PCR is one of the most important processes in biology today. It is used in medicine, research, and school biology labs everywhere in the world! The best part, of course, is that the process is actually very simple.
There are few materials involved in the experiment. You need 4 primary things: your target DNA (the gene you want to amplify), a primer (a small piece of DNA that can attach to the target DNA), a DNA polymerase that can operate at a high temperature (a protein that constructs the DNA polymer), and nucleotides with which your DNA polymerase can construct new strands.
You start the reaction by heating your DNA strands to a high temperature so that they split into two single strands. This process is called "melting" the DNA.

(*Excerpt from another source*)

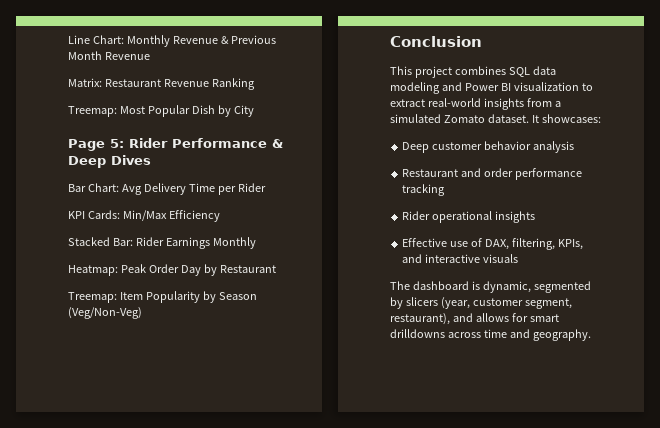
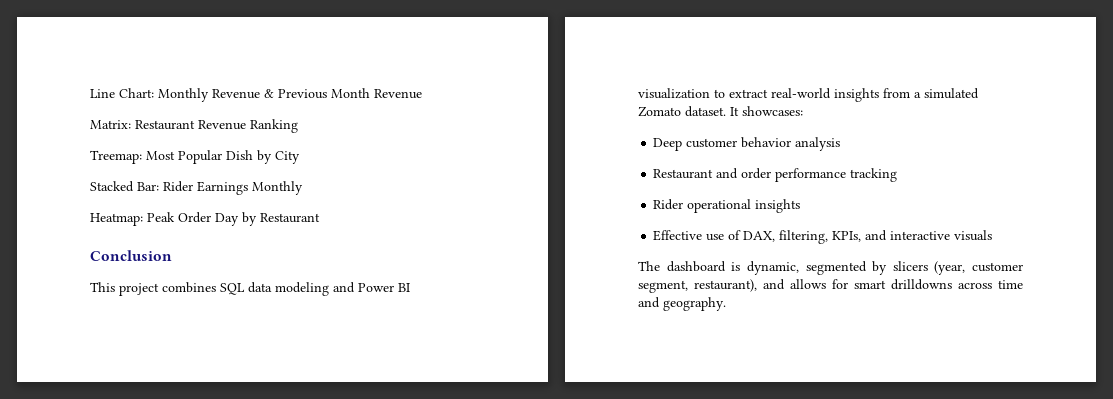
- Page 5: Rider Performance & Deep Dives
- Bar Chart: Avg Delivery Time per Rider
- KPI Cards: Min/Max Efficiency
- Treemap: Item Popularity by Season (Veg/Non-Veg)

You add a large amount of primer DNA molecules and cool the solution, so the primers will attach to the Target DNA. If you do not add very many primer molecules, there is a chance that the Target DNA strands will simply reattach like they were before you started! By adding a lot of primer, you ensure the reaction will proceed as you want it to.

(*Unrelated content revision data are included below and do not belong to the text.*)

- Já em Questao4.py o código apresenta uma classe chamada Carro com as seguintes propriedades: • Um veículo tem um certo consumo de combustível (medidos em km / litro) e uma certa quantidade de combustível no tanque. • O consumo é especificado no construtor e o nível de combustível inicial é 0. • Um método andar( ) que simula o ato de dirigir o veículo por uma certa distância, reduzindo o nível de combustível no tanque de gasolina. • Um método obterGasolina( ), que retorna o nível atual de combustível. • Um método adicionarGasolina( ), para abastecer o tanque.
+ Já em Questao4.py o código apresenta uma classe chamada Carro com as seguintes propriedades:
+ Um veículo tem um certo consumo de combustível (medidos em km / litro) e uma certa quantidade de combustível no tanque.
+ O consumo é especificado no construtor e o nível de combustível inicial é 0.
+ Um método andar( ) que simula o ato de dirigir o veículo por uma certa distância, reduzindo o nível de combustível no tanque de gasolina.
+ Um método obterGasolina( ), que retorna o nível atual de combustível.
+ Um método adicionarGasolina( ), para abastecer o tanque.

Next, the polymerase takes effect. You heat the solution to the temperature at which your DNA polymerase is most effective, and it will construct the complementary DNA strand from the Target DNA template.

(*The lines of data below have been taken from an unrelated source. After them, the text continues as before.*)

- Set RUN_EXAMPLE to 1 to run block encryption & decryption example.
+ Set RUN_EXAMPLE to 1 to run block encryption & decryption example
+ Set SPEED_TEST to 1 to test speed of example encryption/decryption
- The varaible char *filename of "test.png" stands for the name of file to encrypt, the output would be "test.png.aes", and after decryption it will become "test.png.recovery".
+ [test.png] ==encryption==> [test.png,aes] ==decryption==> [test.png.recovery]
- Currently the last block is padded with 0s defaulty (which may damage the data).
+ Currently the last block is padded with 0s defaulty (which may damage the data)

When the process is complete, you end up with twice the number of DNA molecules as you started with (ideally). You can then repeat the process to "amplify" a gene by several factors. For example, if you repeat the process once, you will have 4 times as many DNA molecules. Repeat once again, and you will have 8 times as many. However, remember that these are ideal numbers, and it is much more likely that if you run the experiment in real life, you will have a lower yield, of course!